Before-and-after change data:
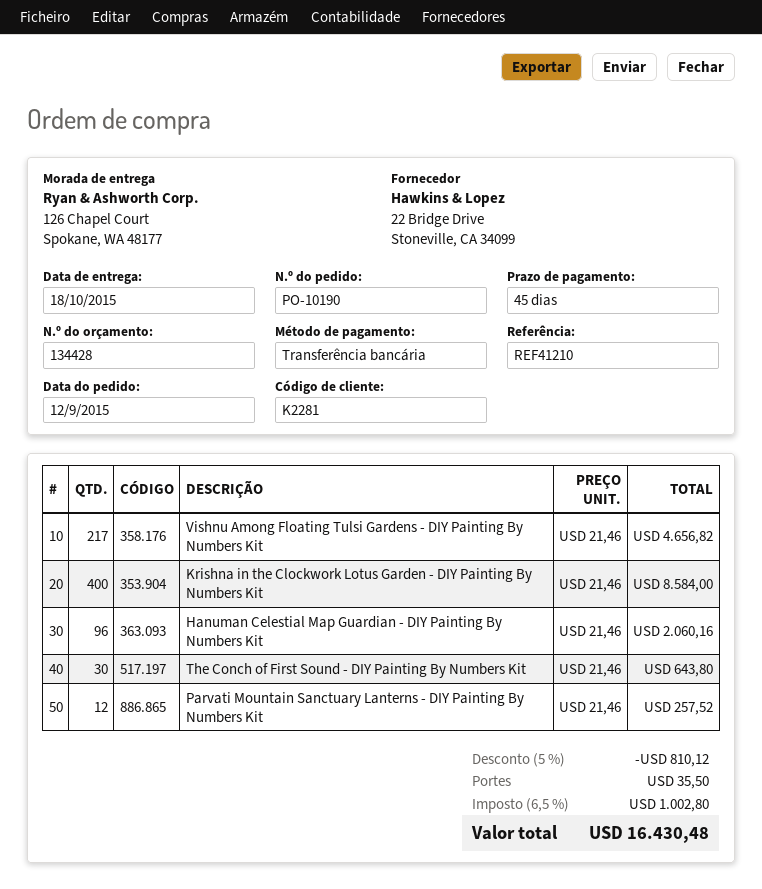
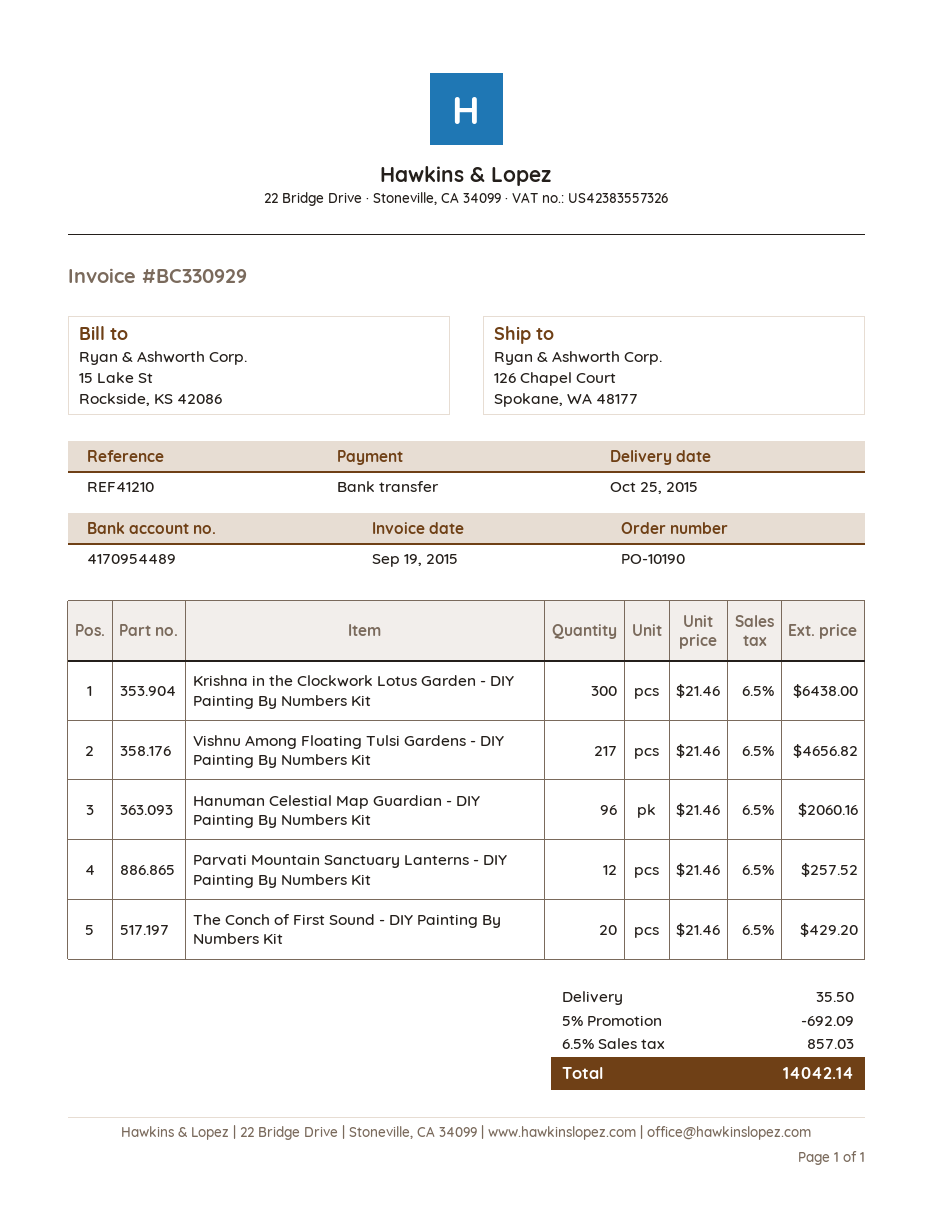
delivery date: 2015-10-18 -> 2015-10-25
Krishna in the Clockwork Lotus Garden - DIY Painting By Numbers Kit: 400 x 21.46 = 8584.00 -> 300 x 21.46 = 6438.00
The Conch of First Sound - DIY Painting By Numbers Kit: 30 x 21.46 = 643.80 -> 20 x 21.46 = 429.20
discount: 5% = 810.12 -> 5% = 692.09
tax: 6.5% = 1002.80 -> 6.5% = 857.03
total: 16430.48 -> 14042.14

- **Problem description**
An exact restatement of every record is required. Omit the images.

- **Output**
delivery date: 2015-10-18 -> 2015-10-25
Krishna in the Clockwork Lotus Garden - DIY Painting By Numbers Kit: 400 x 21.46 = 8584.00 -> 300 x 21.46 = 6438.00
The Conch of First Sound - DIY Painting By Numbers Kit: 30 x 21.46 = 643.80 -> 20 x 21.46 = 429.20
discount: 5% = 810.12 -> 5% = 692.09
tax: 6.5% = 1002.80 -> 6.5% = 857.03
total: 16430.48 -> 14042.14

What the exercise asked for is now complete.